Keep to one stretch of the data below, the lines from the one with "center -> flex-start;" up to and including the one with "with corporate purpose", and return that stretch exactly.

**DATA SHOWN**
※
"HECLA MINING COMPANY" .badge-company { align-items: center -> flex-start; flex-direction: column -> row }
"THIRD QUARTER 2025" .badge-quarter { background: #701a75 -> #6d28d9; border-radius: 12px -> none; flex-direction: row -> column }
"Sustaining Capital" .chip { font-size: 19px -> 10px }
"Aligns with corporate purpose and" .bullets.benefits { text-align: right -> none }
※
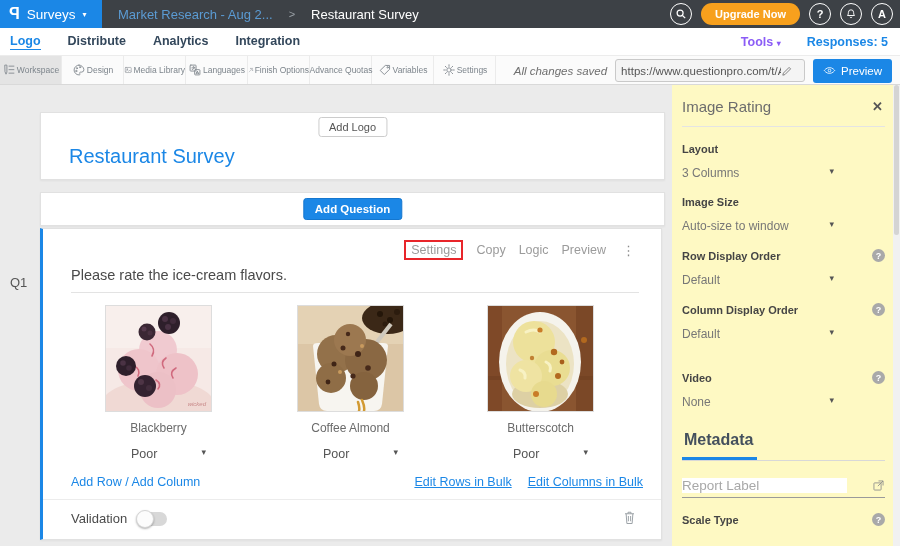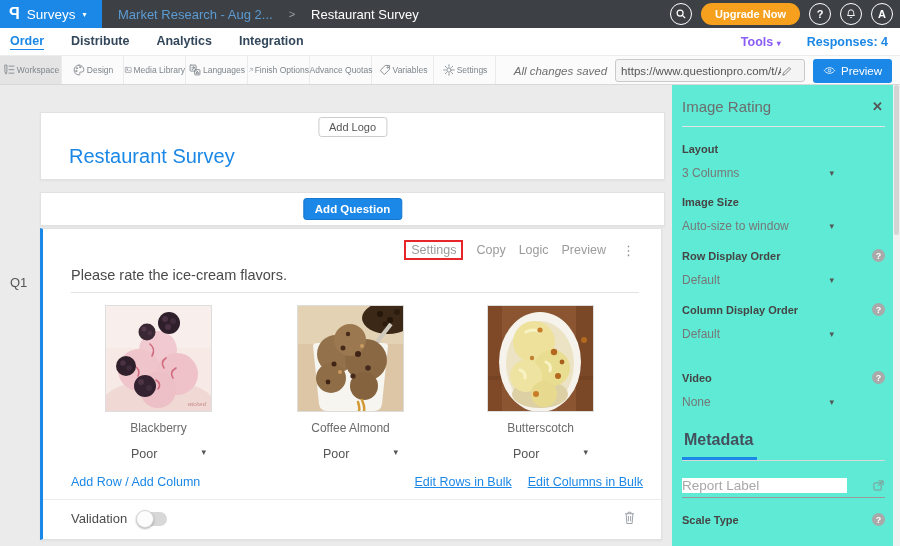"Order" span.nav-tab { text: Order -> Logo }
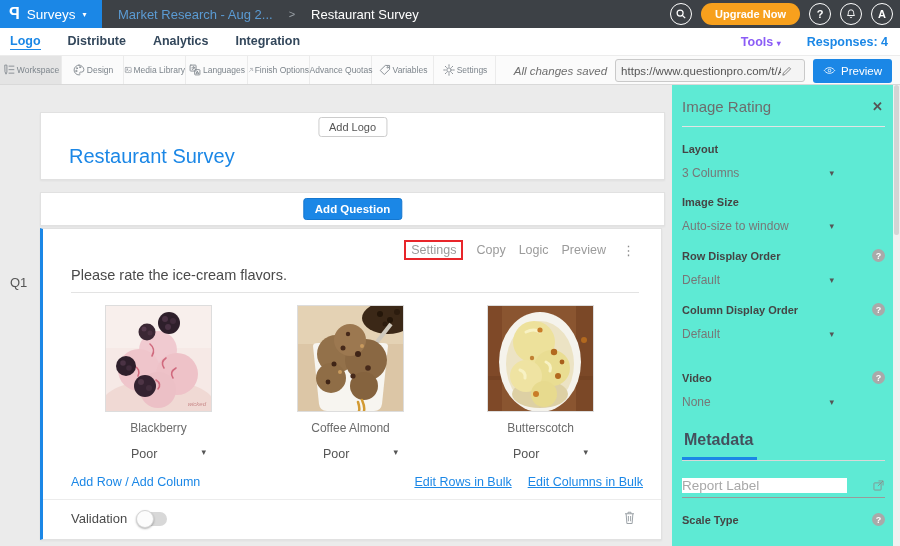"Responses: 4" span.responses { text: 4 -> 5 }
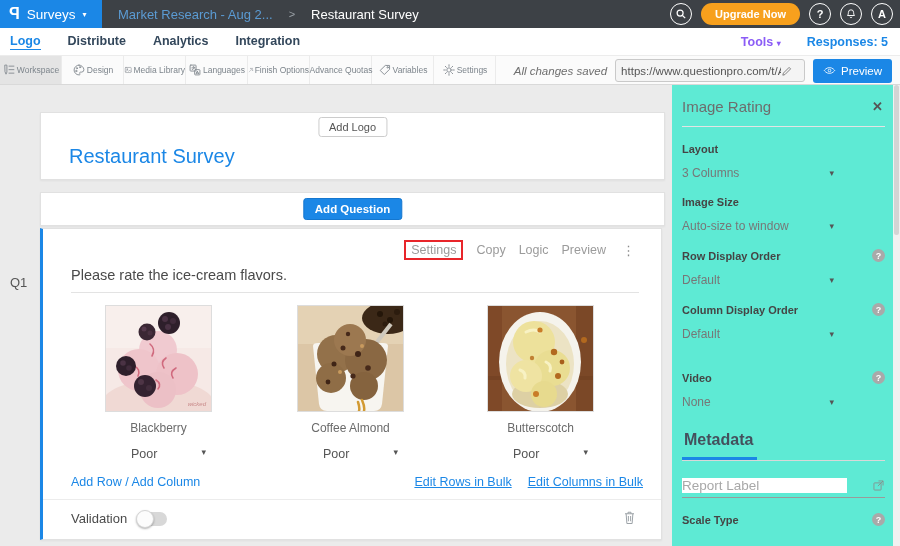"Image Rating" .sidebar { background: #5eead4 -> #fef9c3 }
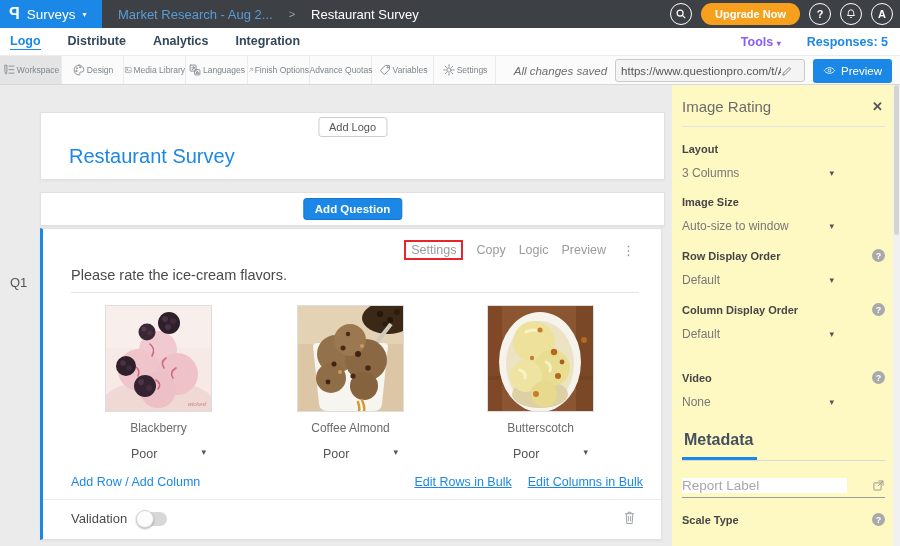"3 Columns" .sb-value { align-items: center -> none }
※
**EXERCISE SOLUTION**
"HECLA MINING COMPANY" .badge-company { align-items: center -> flex-start; flex-direction: column -> row }
"THIRD QUARTER 2025" .badge-quarter { background: #701a75 -> #6d28d9; border-radius: 12px -> none; flex-direction: row -> column }
"Sustaining Capital" .chip { font-size: 19px -> 10px }
"Aligns with corporate purpose and" .bullets.benefits { text-align: right -> none }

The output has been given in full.